> Task objective
Any images in the records should be skipped; transcribe the rest exactly.

> Records for the task
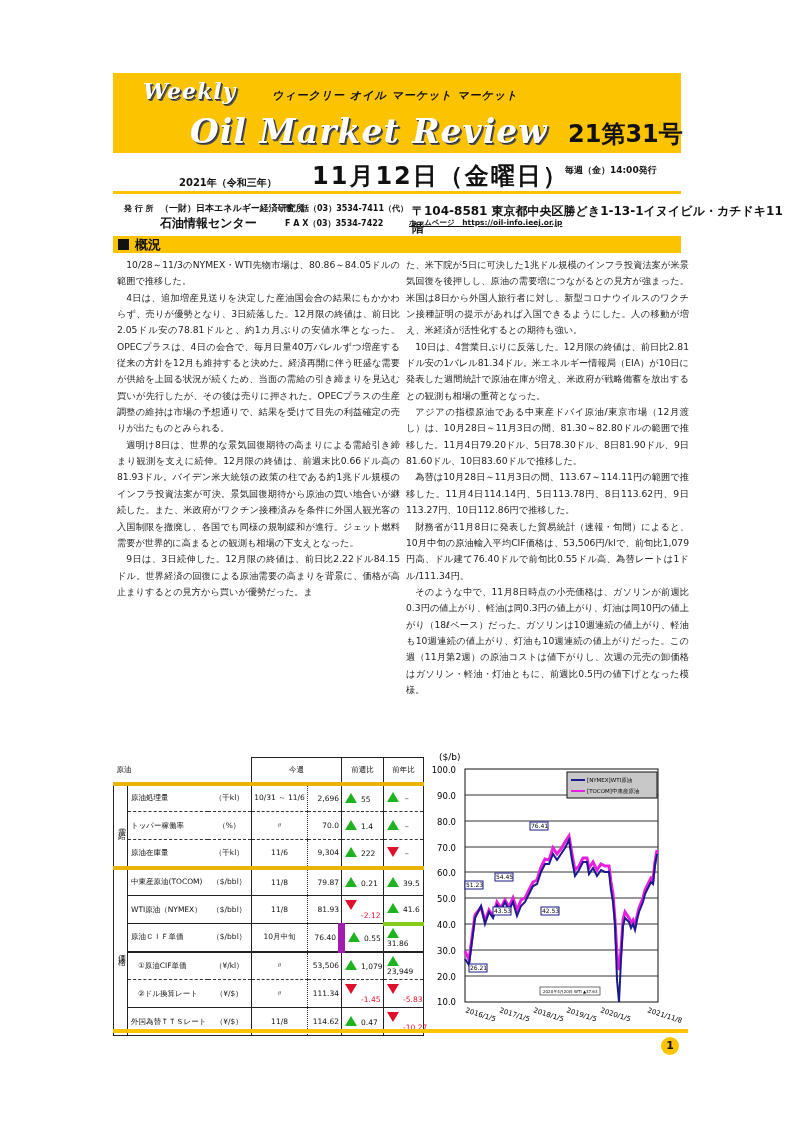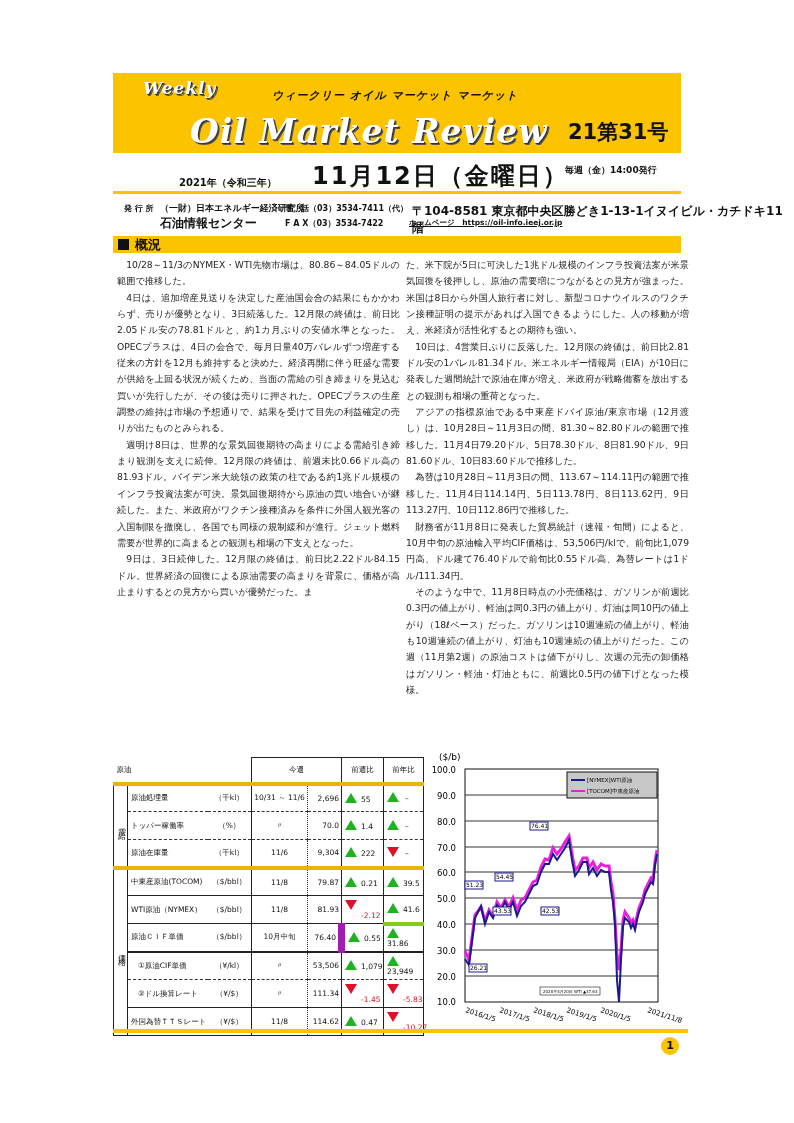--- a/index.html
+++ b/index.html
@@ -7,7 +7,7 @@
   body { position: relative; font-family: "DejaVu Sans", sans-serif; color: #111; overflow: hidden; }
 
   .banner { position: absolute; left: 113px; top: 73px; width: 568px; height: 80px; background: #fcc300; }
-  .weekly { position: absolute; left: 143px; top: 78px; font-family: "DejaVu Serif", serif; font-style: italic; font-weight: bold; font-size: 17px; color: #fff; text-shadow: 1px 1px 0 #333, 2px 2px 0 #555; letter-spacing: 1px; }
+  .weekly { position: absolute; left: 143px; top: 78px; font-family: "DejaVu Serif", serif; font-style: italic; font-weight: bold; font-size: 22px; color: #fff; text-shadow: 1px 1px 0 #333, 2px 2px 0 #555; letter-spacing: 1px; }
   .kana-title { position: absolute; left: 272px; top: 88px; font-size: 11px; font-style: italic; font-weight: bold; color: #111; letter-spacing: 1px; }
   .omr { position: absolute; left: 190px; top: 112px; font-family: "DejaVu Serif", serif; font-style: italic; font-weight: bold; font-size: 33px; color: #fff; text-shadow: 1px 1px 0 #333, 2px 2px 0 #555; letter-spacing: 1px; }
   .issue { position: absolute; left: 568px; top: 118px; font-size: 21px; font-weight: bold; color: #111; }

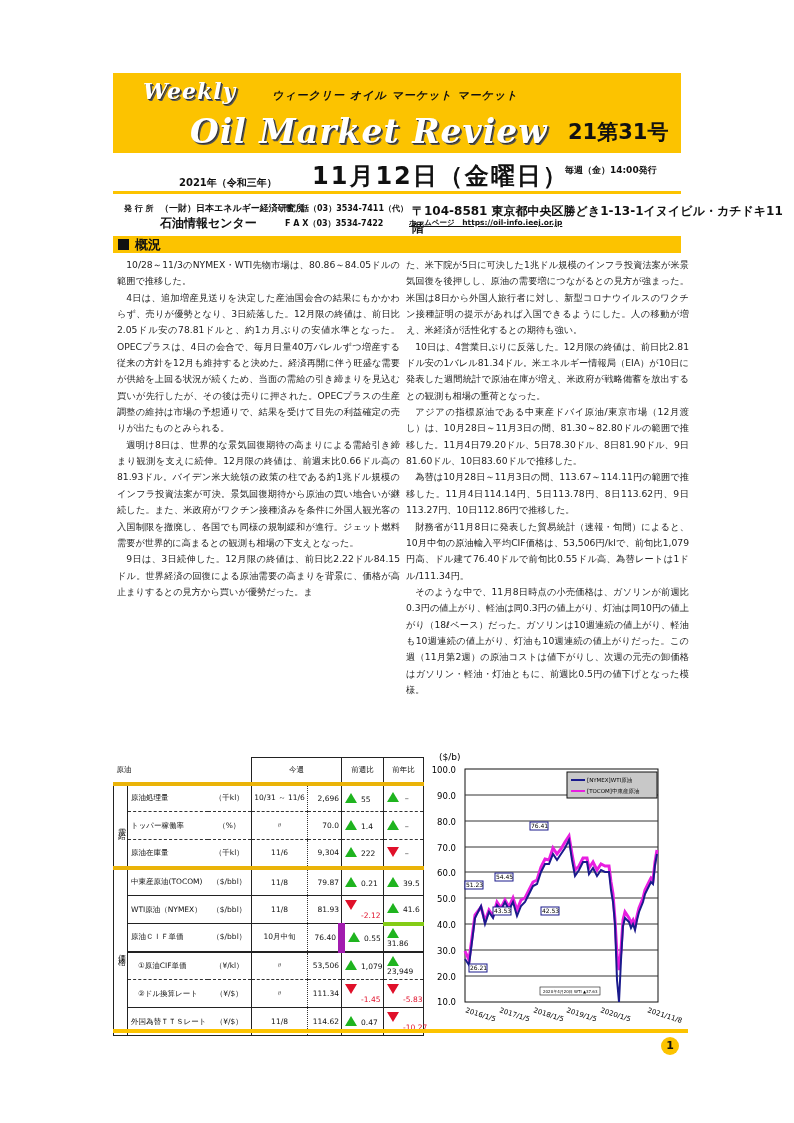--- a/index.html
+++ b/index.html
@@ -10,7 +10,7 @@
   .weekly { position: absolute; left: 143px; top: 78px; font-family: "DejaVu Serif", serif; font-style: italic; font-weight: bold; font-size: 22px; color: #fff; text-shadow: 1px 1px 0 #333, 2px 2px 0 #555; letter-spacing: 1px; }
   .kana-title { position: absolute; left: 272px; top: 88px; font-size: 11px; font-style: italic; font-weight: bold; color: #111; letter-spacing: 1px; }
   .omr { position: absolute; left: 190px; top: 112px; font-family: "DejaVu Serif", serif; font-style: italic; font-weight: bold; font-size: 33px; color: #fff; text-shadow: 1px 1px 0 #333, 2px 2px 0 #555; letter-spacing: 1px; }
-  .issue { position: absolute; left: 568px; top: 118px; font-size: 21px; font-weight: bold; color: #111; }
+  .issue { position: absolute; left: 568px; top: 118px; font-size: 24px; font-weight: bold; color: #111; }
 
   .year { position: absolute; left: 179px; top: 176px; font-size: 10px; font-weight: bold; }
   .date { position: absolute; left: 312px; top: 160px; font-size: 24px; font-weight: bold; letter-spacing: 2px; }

> Finished exercise
--- a/index.html
+++ b/index.html
@@ -7,7 +7,7 @@
   body { position: relative; font-family: "DejaVu Sans", sans-serif; color: #111; overflow: hidden; }
 
   .banner { position: absolute; left: 113px; top: 73px; width: 568px; height: 80px; background: #fcc300; }
-  .weekly { position: absolute; left: 143px; top: 78px; font-family: "DejaVu Serif", serif; font-style: italic; font-weight: bold; font-size: 17px; color: #fff; text-shadow: 1px 1px 0 #333, 2px 2px 0 #555; letter-spacing: 1px; }
+  .weekly { position: absolute; left: 143px; top: 78px; font-family: "DejaVu Serif", serif; font-style: italic; font-weight: bold; font-size: 22px; color: #fff; text-shadow: 1px 1px 0 #333, 2px 2px 0 #555; letter-spacing: 1px; }
   .kana-title { position: absolute; left: 272px; top: 88px; font-size: 11px; font-style: italic; font-weight: bold; color: #111; letter-spacing: 1px; }
   .omr { position: absolute; left: 190px; top: 112px; font-family: "DejaVu Serif", serif; font-style: italic; font-weight: bold; font-size: 33px; color: #fff; text-shadow: 1px 1px 0 #333, 2px 2px 0 #555; letter-spacing: 1px; }
   .issue { position: absolute; left: 568px; top: 118px; font-size: 21px; font-weight: bold; color: #111; }

--- a/index.html
+++ b/index.html
@@ -10,7 +10,7 @@
   .weekly { position: absolute; left: 143px; top: 78px; font-family: "DejaVu Serif", serif; font-style: italic; font-weight: bold; font-size: 22px; color: #fff; text-shadow: 1px 1px 0 #333, 2px 2px 0 #555; letter-spacing: 1px; }
   .kana-title { position: absolute; left: 272px; top: 88px; font-size: 11px; font-style: italic; font-weight: bold; color: #111; letter-spacing: 1px; }
   .omr { position: absolute; left: 190px; top: 112px; font-family: "DejaVu Serif", serif; font-style: italic; font-weight: bold; font-size: 33px; color: #fff; text-shadow: 1px 1px 0 #333, 2px 2px 0 #555; letter-spacing: 1px; }
-  .issue { position: absolute; left: 568px; top: 118px; font-size: 21px; font-weight: bold; color: #111; }
+  .issue { position: absolute; left: 568px; top: 118px; font-size: 24px; font-weight: bold; color: #111; }
 
   .year { position: absolute; left: 179px; top: 176px; font-size: 10px; font-weight: bold; }
   .date { position: absolute; left: 312px; top: 160px; font-size: 24px; font-weight: bold; letter-spacing: 2px; }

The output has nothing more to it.